(Beginning of INFORMATION SUPPLIED)
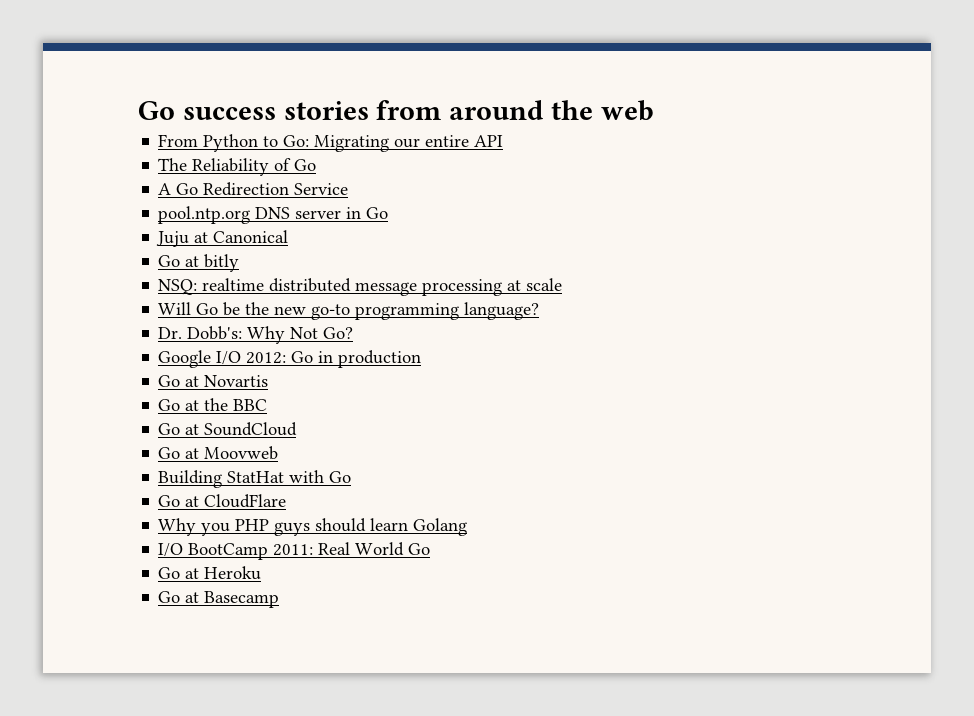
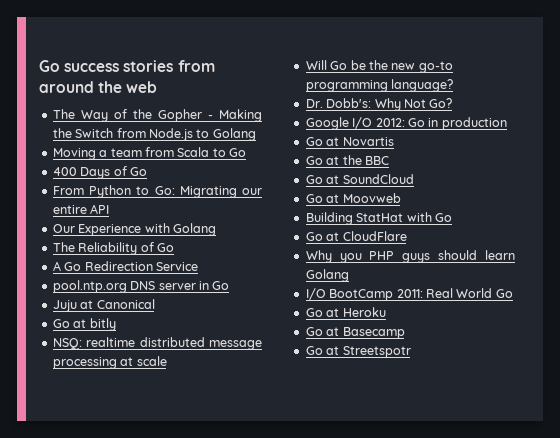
(654, 110) none -> [52,109,262,122] [52,128,256,141] [52,147,246,160] [52,166,147,179] // The Way of the Gopher - Making the Switch from Node.js to Golang // Moving a team from Scala to Go // 400 Days of Go
(504, 141) none -> [52,223,216,236] // Our Experience with Golang
(280, 599) none -> [305,346,411,358] // Go at Streetspotr

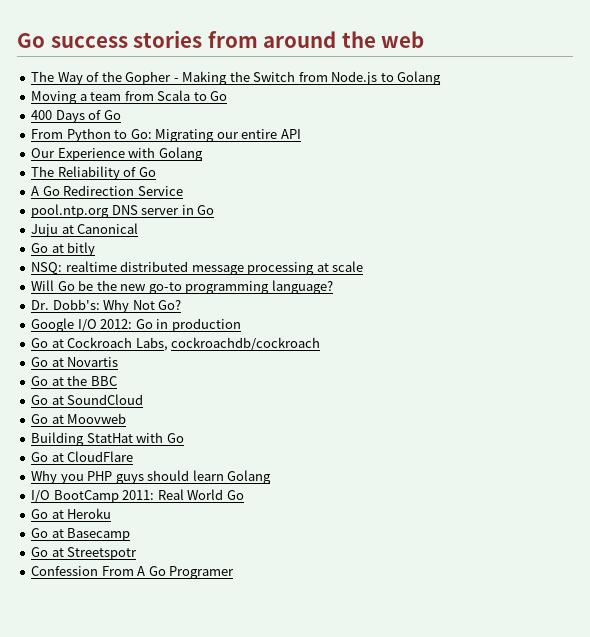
(507, 123) none -> [31,337,321,351] // Go at Cockroach Labs, cockroachdb/cockroach
(411, 352) none -> [31,566,235,579] // Confession From A Go Programer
(End of INFORMATION SUPPLIED)
» **WORK TO COMPLETE**: Reproduce the data above word for word from its first line through the line that holds "(280, 599) none", both ends included; skip pictures.

» **RESPONSE BELOW**:
(654, 110) none -> [52,109,262,122] [52,128,256,141] [52,147,246,160] [52,166,147,179] // The Way of the Gopher - Making the Switch from Node.js to Golang // Moving a team from Scala to Go // 400 Days of Go
(504, 141) none -> [52,223,216,236] // Our Experience with Golang
(280, 599) none -> [305,346,411,358] // Go at Streetspotr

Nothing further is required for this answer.